Darian went completely still. "The what?" He let out a sharp breath, dragging a hand through his hair. "Lyra, the undercity isn't a tourist stop. It's the kind of place where people vanish, and the police don't even bother writing a report."

"I know."

"It's run by syndicates. Half the people down there are predators, and the other half are just trying to survive them."

"I know."

"And your family name is practically a walking ransom note," he added, his voice dropping, his eyes instinctively scanning the street around them.

"I know," she repeated, her voice steady but incredibly soft.

Darian stared at her, searching for any sign that she was joking. He found none. "Then why?"

"I need to check on a friend."

His eyebrow twitched upward. "You have a friend in the undercity?"

"I met her years ago," Lyra explained, looking down at the charm. "My family was running an optics campaign—food distribution, medical tents in the upper sectors. She was my age, wearing clothes three sizes too big, constantly sneaking back into the food line to get extra rations for her siblings."

A faint, sad smile crossed Lyra's face. "She was the first person who didn't look at me and see the Spero wealth. She just talked to me. Told me about street markets, the smog, how to survive. She treated me like a normal person."
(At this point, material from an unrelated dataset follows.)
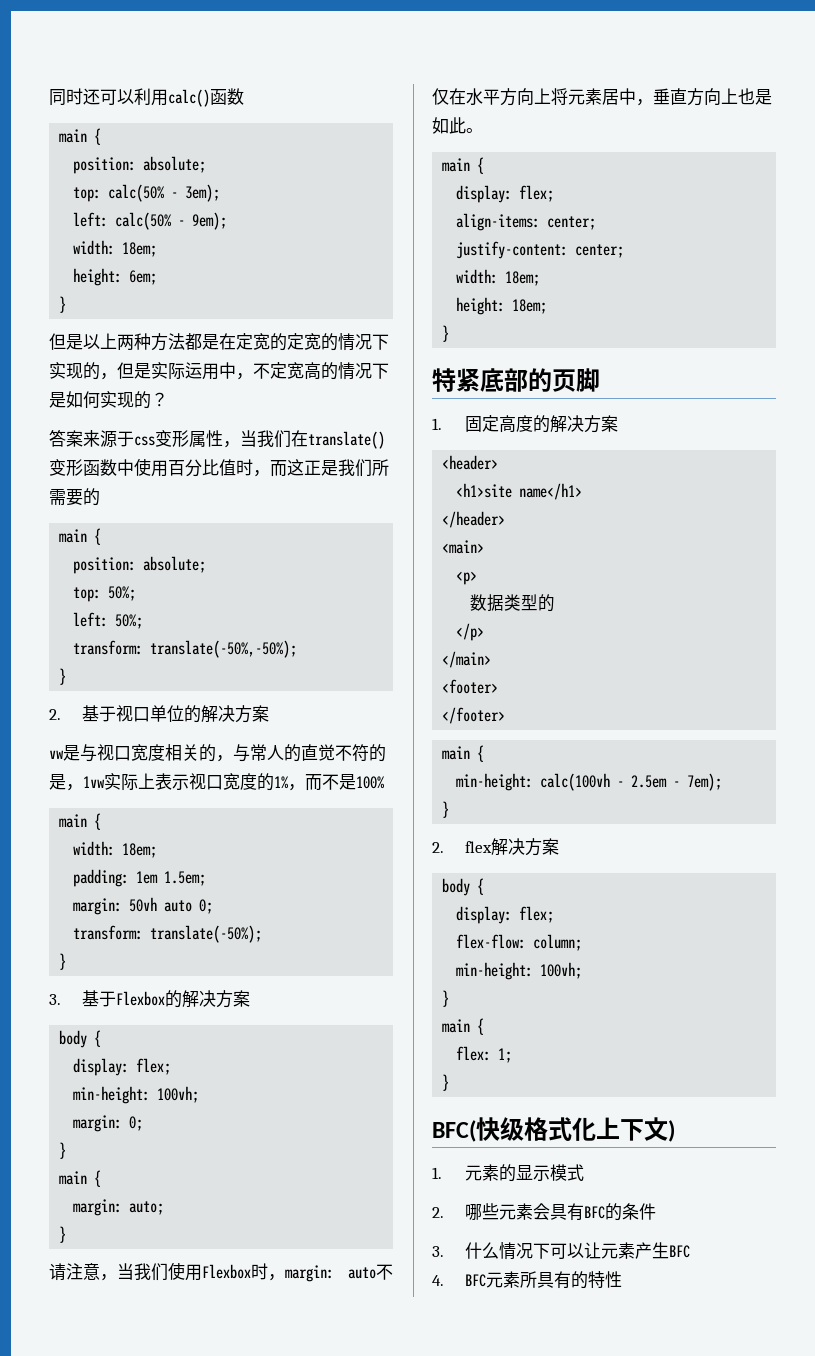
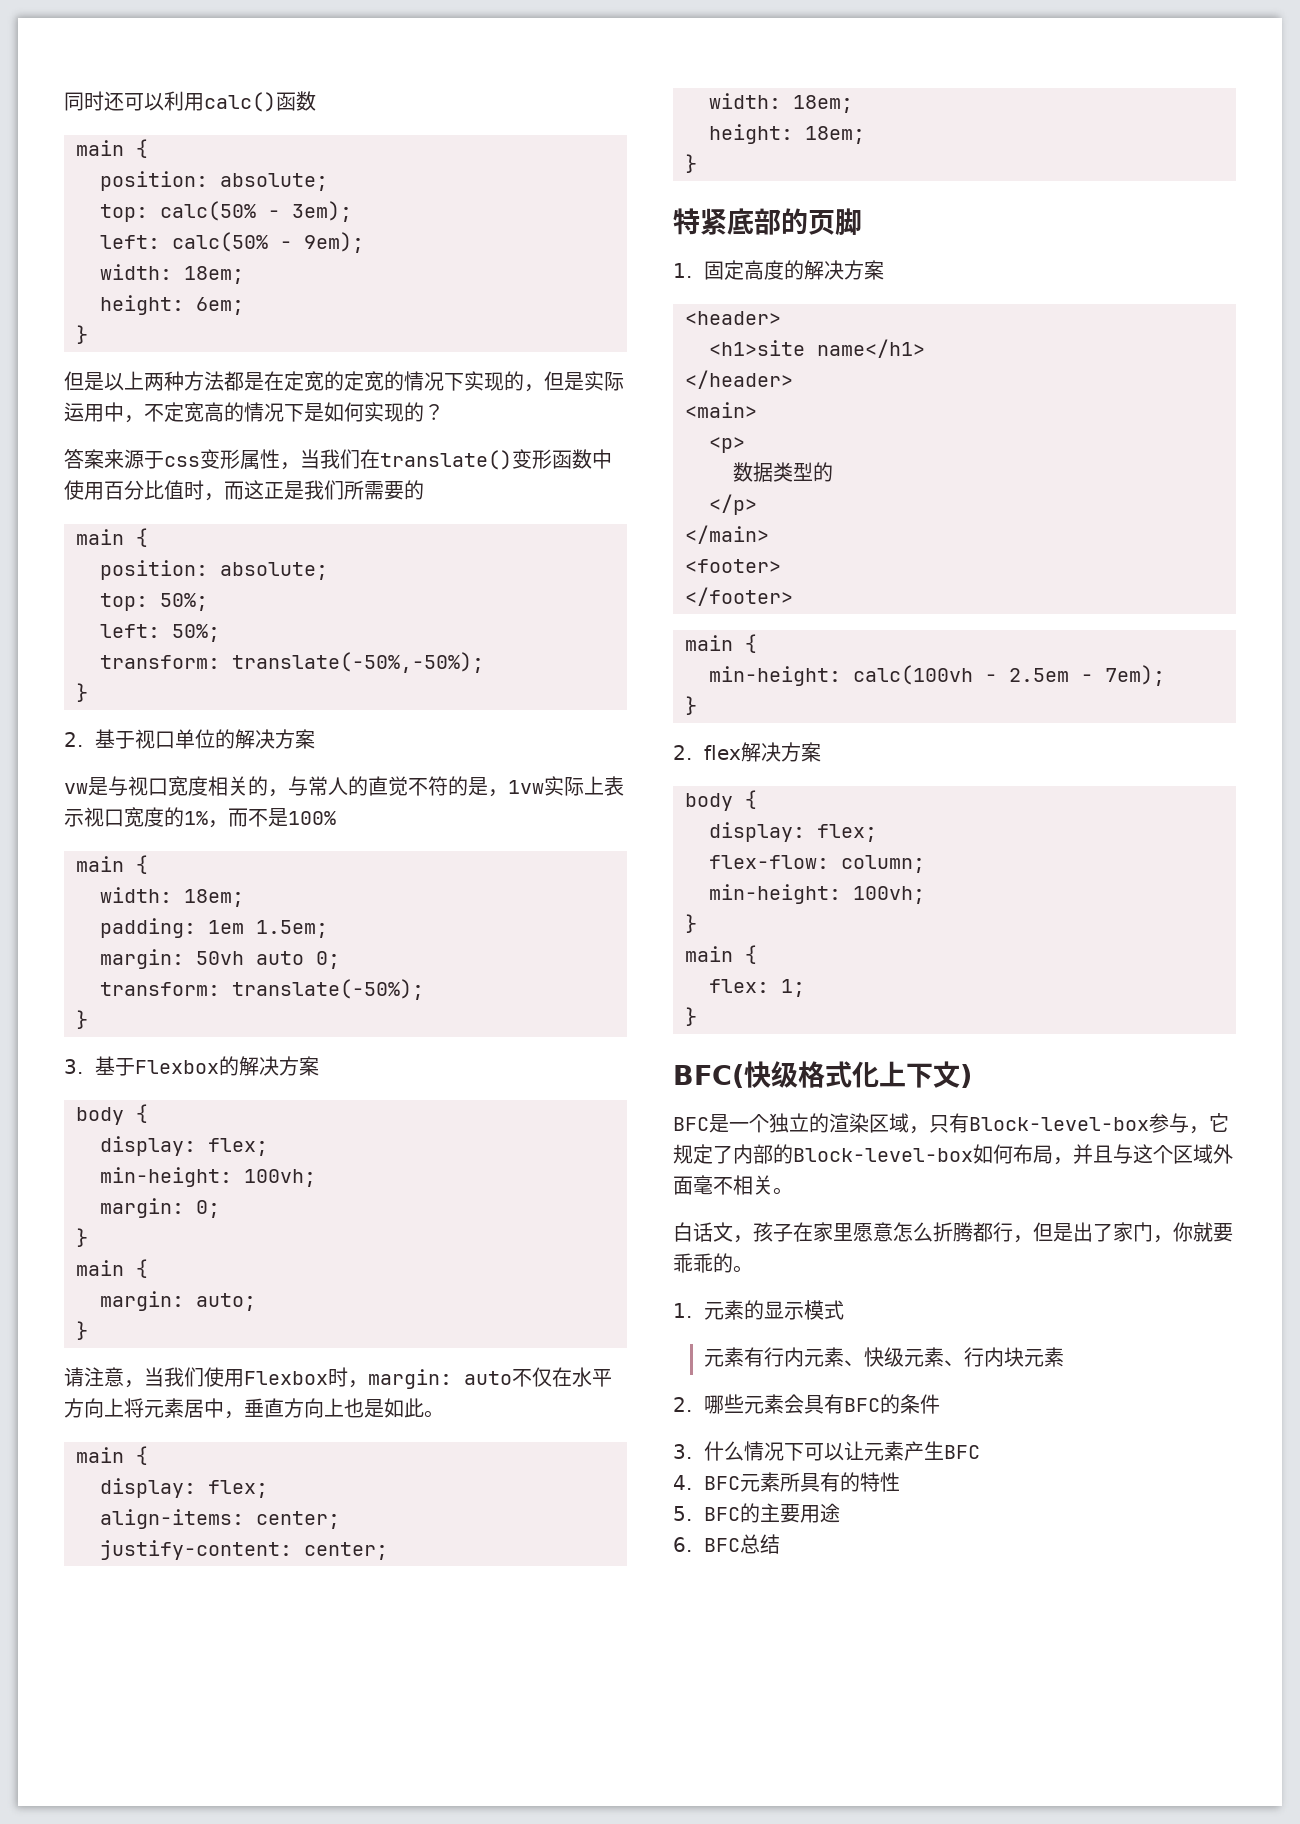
(675, 1131) none -> [673,1113,1229,1134] [673,1144,1233,1165] [673,1175,793,1195] [673,1222,1233,1243] [673,1253,753,1273] // BFC是一个独立的渲染区域，只有Block-level-box参与，它规定了内部的Block-level-box如何布局，并且与这个区域外面毫不相关。 // 白话文，孩子在家里愿意怎么折腾都行，但是出了家门，你就要乖乖的。
(585, 1172) none -> [703,1347,1064,1367] // 元素有行内元素、快级元素、行内块元素
(623, 1279) none -> [673,1503,840,1523] [673,1534,780,1554] // 5. BFC的主要用途 // 6. BFC总结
Lyra's grip tightened on the plastic toy. "My family caught us playing. They told me it was 'inappropriate' to associate with her. I ignored them. We kept meeting in secret. But eventually... life got harder for her. We couldn't risk seeing each other, but she would still call me from a broken payphone near her block."
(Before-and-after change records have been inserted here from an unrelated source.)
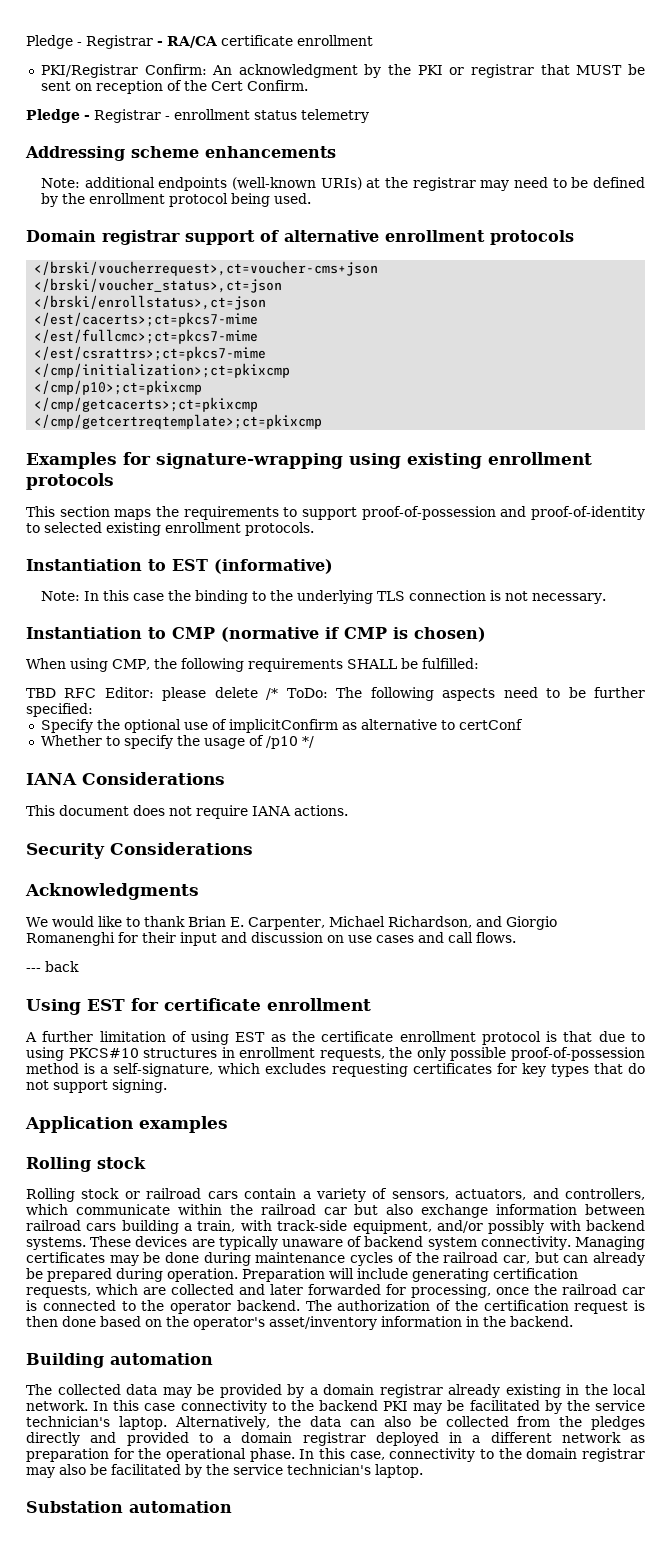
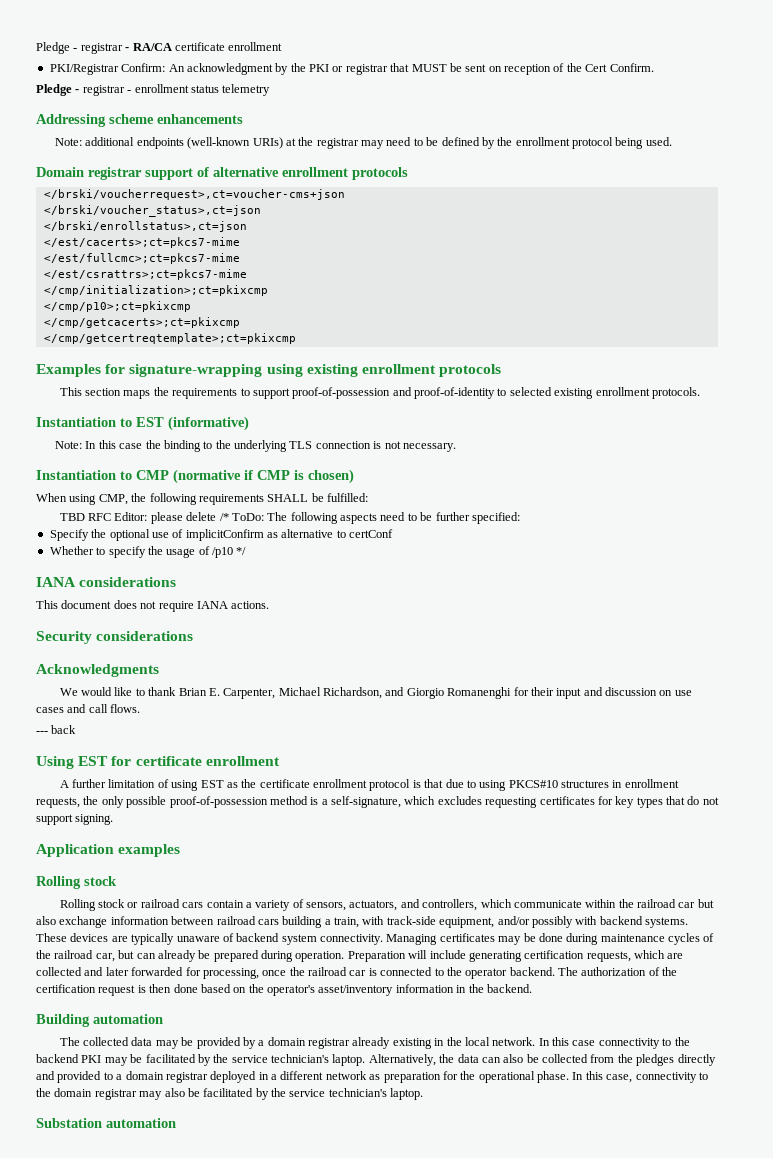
[26,35,153,49] Pledge - Registrar -> [36,42,123,54] Pledge - registrar
[94,109,161,123] Registrar -> [82,85,125,96] registrar
[82,772,225,785] Considerations -> [79,577,177,587] considerations
[110,842,253,855] Considerations -> [96,631,194,641] considerations

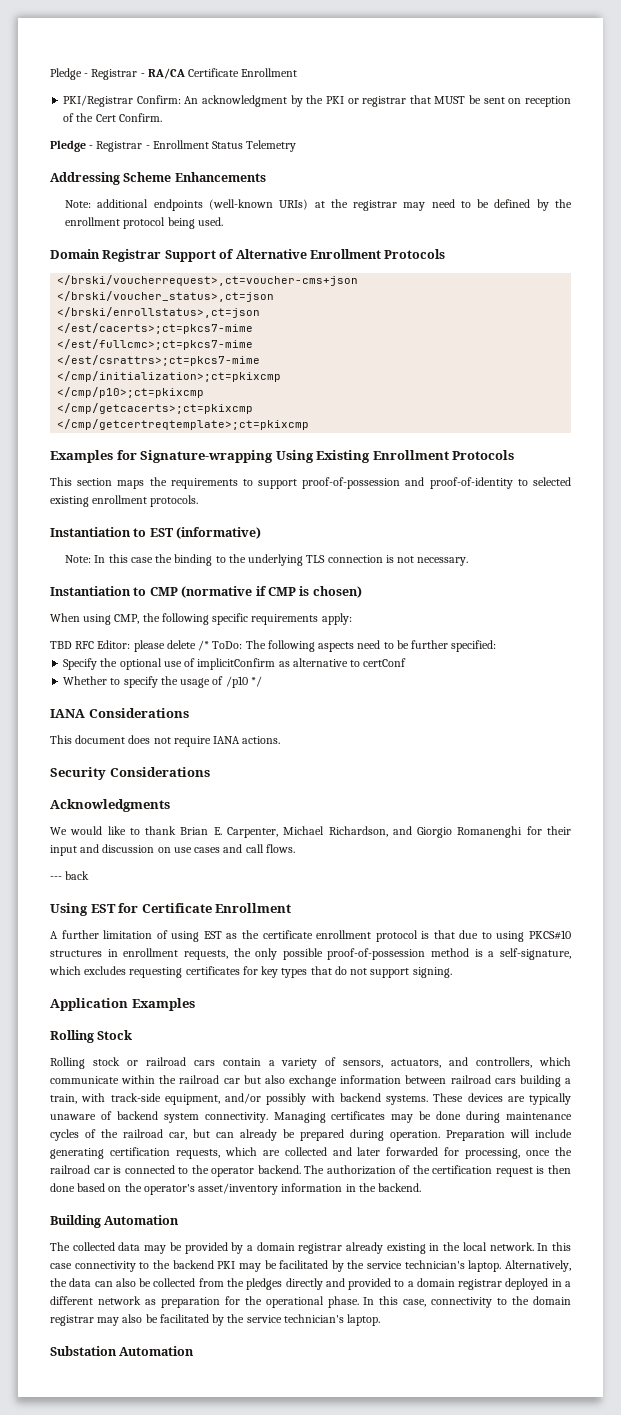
[36,42,123,54] Pledge - registrar -> [50,68,138,80] Pledge - Registrar
[174,42,283,51] certificate enrollment -> [188,68,298,77] Certificate Enrollment
[82,84,271,96] registrar - enrollment status telemetry -> [96,140,297,152] Registrar - Enrollment Status Telemetry
[109,114,243,124] scheme enhancements -> [123,172,266,182] Scheme Enhancements
[88,167,408,180] registrar support of alternative enrollment protocols -> [102,249,446,262] Registrar Support of Alternative Enrollment Protocols
[129,364,502,377] signature-wrapping using existing enrollment protocols -> [140,450,515,463] Signature-wrapping Using Existing Enrollment Protocols
[198,493,368,505] requirements SHALL be fulfilled: -> [212,613,352,625] specific requirements apply:
[79,577,177,587] considerations -> [88,708,189,718] Considerations
[96,631,194,641] considerations -> [109,767,210,777] Considerations
[135,756,280,766] certificate enrollment -> [141,903,292,913] Certificate Enrollment
[118,844,181,857] [36,876,117,889] examples // Rolling stock -> [131,998,195,1011] [50,1030,133,1043] Examples // Rolling Stock
[93,1014,163,1024] automation -> [104,1215,180,1225] Automation
[106,1118,176,1128] automation -> [119,1346,195,1356] Automation

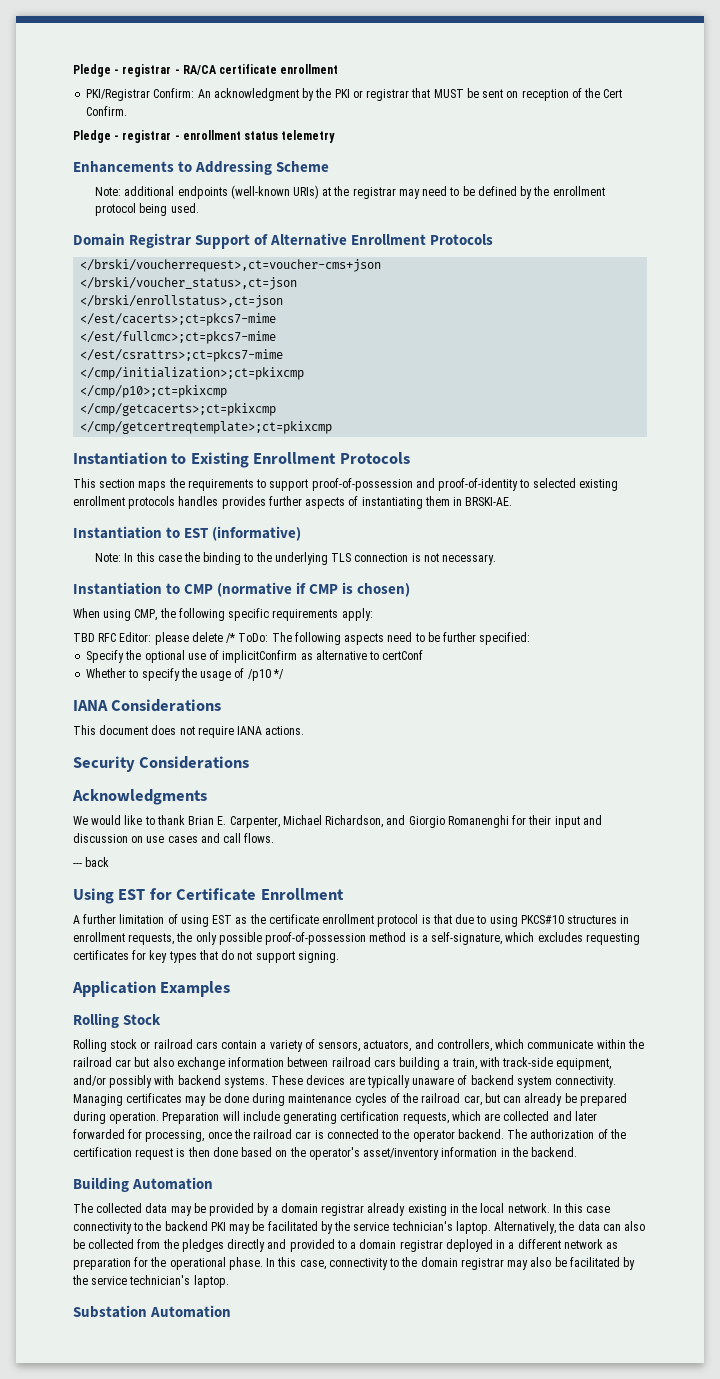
[50,68,138,80] Pledge - Registrar -> [73,64,172,77] Pledge - registrar
[188,68,298,77] Certificate Enrollment -> [219,64,339,74] certificate enrollment
[96,140,297,152] Registrar - Enrollment Status Telemetry // -> [122,130,336,143] [73,161,193,173] registrar - enrollment status telemetry // Enhancements to
[174,172,266,182] Enhancements -> (330, 166) none
[50,450,314,463] Examples for Signature-wrapping Using -> [73,452,187,465] Instantiation to
[150,495,199,507] protocols. -> [128,496,513,509] protocols handles provides further aspects of instantiating them in BRSKI-AE.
The silence stretched between them, thick and uneasy.

"I haven't heard from her in a week, Darian."

"Comms go down in the undercity all the time," Darian reasoned, though his voice lacked conviction.

"She always finds a way," Lyra insisted, her eyes shining with unshed anxiety. "Something is wrong."

Darian exhaled slowly, the tension returning to his shoulders. "Lyra..."

"Please."

Her single word hung in the air. Darian looked at her, fighting a war in his own head. He knew exactly how bad an idea this was. No backup. No extraction plan. Just the two of them walking into the dark. If anything happened to her, it would be entirely his fault. He could say no. He should say no.

But as he looked at her desperate, pleading eyes, he knew she would go with or without him.

"This is a terrible idea," Darian muttered bitterly.

He stepped closer, all traces of the carefree boy from the arcade gone. The hero persona—the protector—slammed into place. "We go in. We find her. We leave. The second my gut tells me something is wrong, we are out. No arguments. And you stay behind me."

Relief washed over Lyra's face. "Thank you."

They didn't speak as they descended. The clean air of the upper districts turned stale, thick with the smell of ozone, rust, and damp earth. Sputtering neon tubes offered the only light, casting long, jagged shadows against the concrete walls.

"Put that away," Darian murmured, nodding to the glowing charm in Lyra's hand. "It makes you a target."

Lyra quickly shoved the toy deep into her pocket. She walked close to Darian's side, shivering as the temperature dropped. Darian had pulled his hood low. He moved differently down here—his steps were silent, his eyes constantly scanning the dark alcoves and rusted catwalks above them. He looked entirely in his element, which unnerved Lyra more than she wanted to admit.